Ontario Finance Minister Rod Phillips' Christmas Day Twitter video featured a roaring fire and a gingerbread house. He was in St Barts at the time. Photo / Rod Phillips, Twitter
In a video posted on Twitter on Christmas Eve, the finance minister of Canada's most populous province was shown sitting by a fireplace in a sweater with a gingerbread house and a little Christmas tree, drinking eggnog.
"I want to thank every one of you for what we are doing to protect our most vulnerable," Rod Phillips said about Ontarians staying home and avoiding non-essential travel because of the pandemic over the Christmas holidays.

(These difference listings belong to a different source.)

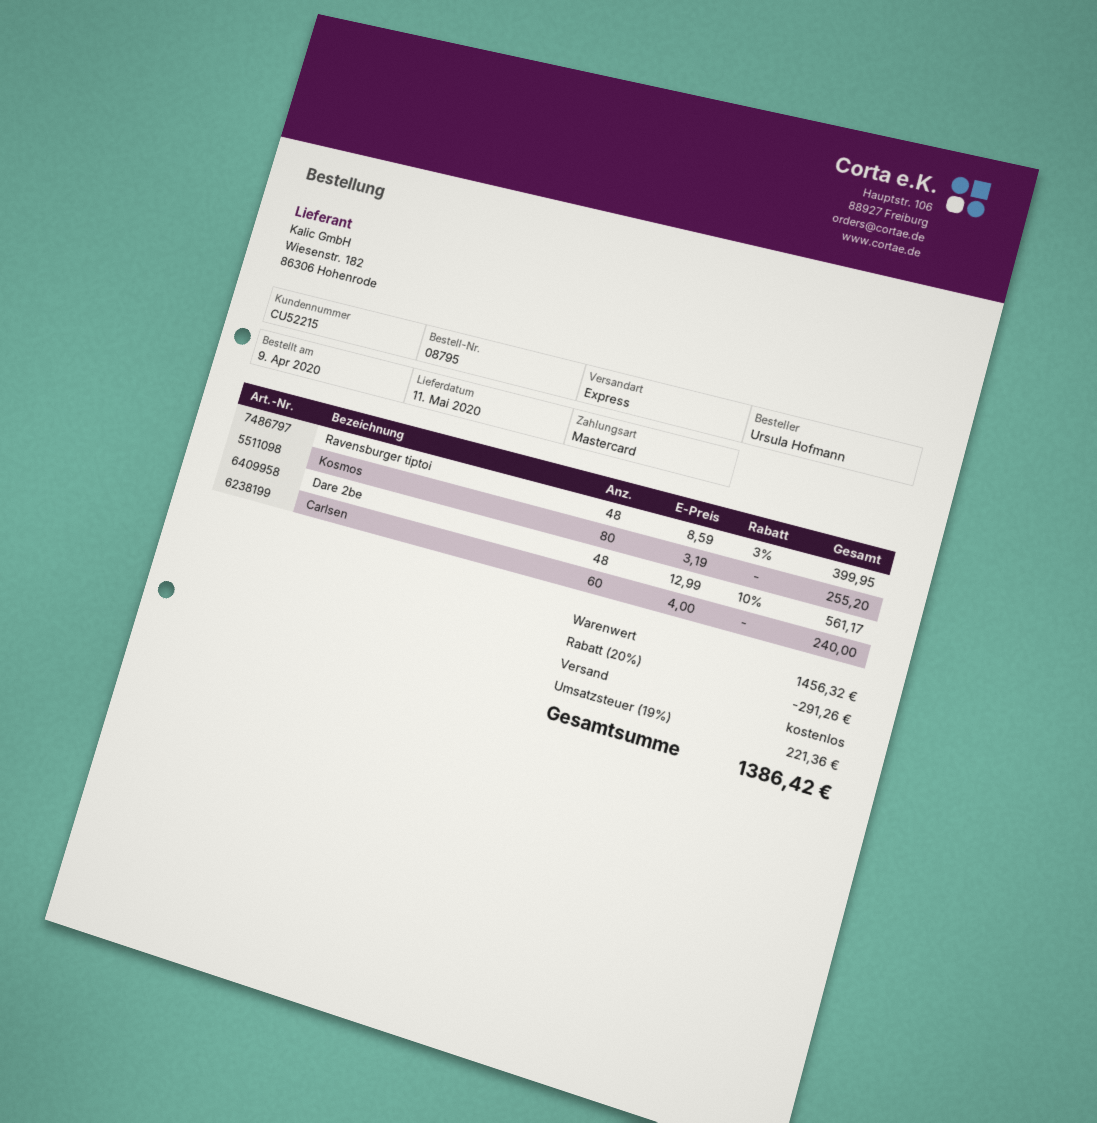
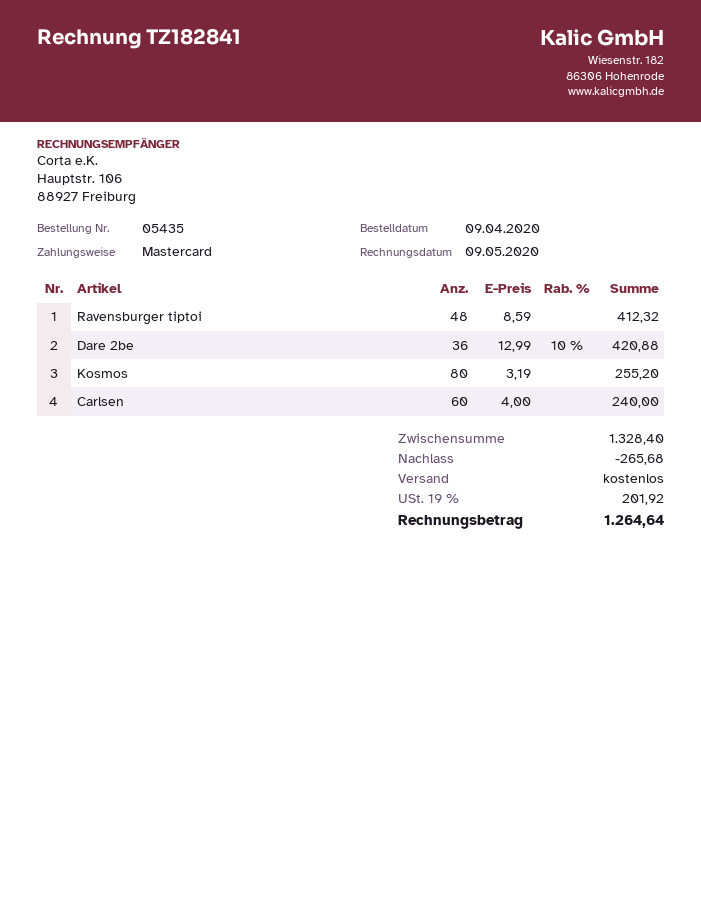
order number: 08795 -> 05435
Ravensburger tiptoi: 48 x 8.59 - 3% = 399.95 -> 48 x 8.59 = 412.32
Dare 2be: 48 x 12.99 - 10% = 561.17 -> 36 x 12.99 - 10% = 420.88
subtotal: 1456.32 -> 1328.40
discount: 291.26 -> 265.68
tax: 19% = 221.36 -> 19% = 201.92
total: 1386.42 -> 1264.64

It's #ChristmasEve. To my constituents in #Ajax & people across Ontario, all the best during this special time of year. Even as COVID-19 changes how we celebrate, we should reflect on what makes Christmas so special to us - including family & the act of giving. #MerryChristmas! pic.twitter.com/AX7hKWA88n
Except that Phillips was enjoying a Caribbean holiday at the time on the French island of St Barts, a popular spot for the rich and famous. His Twitter account had suggested he was in snowbound Ontario for weeks, but the truth has since surfaced that he's been in St Barts since December 13.
Now Phillips has been ordered to return to Ontario where Premier Doug Ford said he's going to have a "very tough conversation" with Phillips tomorrow. Opposition parties and health officials are calling for Phillips to be fired from Cabinet.
Ford claimed Phillips "never told anyone" he was leaving, but Ford said he knew Phillips was out of the country "shortly after he arrived".
"I should have said 'Get your backside back into Ontario' and I didn't do that," Ford said.
Phillips said in a statement he "deeply" regretted travelling and cut short his holiday.
Ontario began a province-wide lockdown on December 26 and Ford has been blaming travellers for bringing the new coronavirus to the province. Canada's national government and the Ontario government have both repeatedly asked Canadians not to travel abroad during the pandemic.
"This is a devastating blow to the government and Ford personally because, as he has admitted, he knew that Phillips was in St Bart's and did not upbraid and order him back immediately. Ford only did so once the news of Phillips's absence became public yesterday," said Nelson Wiseman, a political science professor at the University of Toronto.
Wiseman said Phillips should resign. "That would be the honourable thing to do but honour is in short supply these days in the political world," he said.
The Ford government already was being criticised for halting vaccination operations over the holidays and for delaying the province-wide lockdown until the day after Christmas.
Ontario set a new daily record for cases today with 2923, with just over one-third of them in the country's largest city of Toronto.
"Ford is also suffering from the slow roll-out of the vaccine, the slowest in Canada," Wiseman said.
Prime Minister Justin Trudeau's national government, meanwhile, announced today that passengers must have a negative Covid-19 test taken within three days before they arrive in Canada. More details are expected to be released tomorrow.
Canada already requires those entering the country to self-isolate for 14 days and has banned all flights from the United Kingdom because of the new variant of Covid-19 spreading there.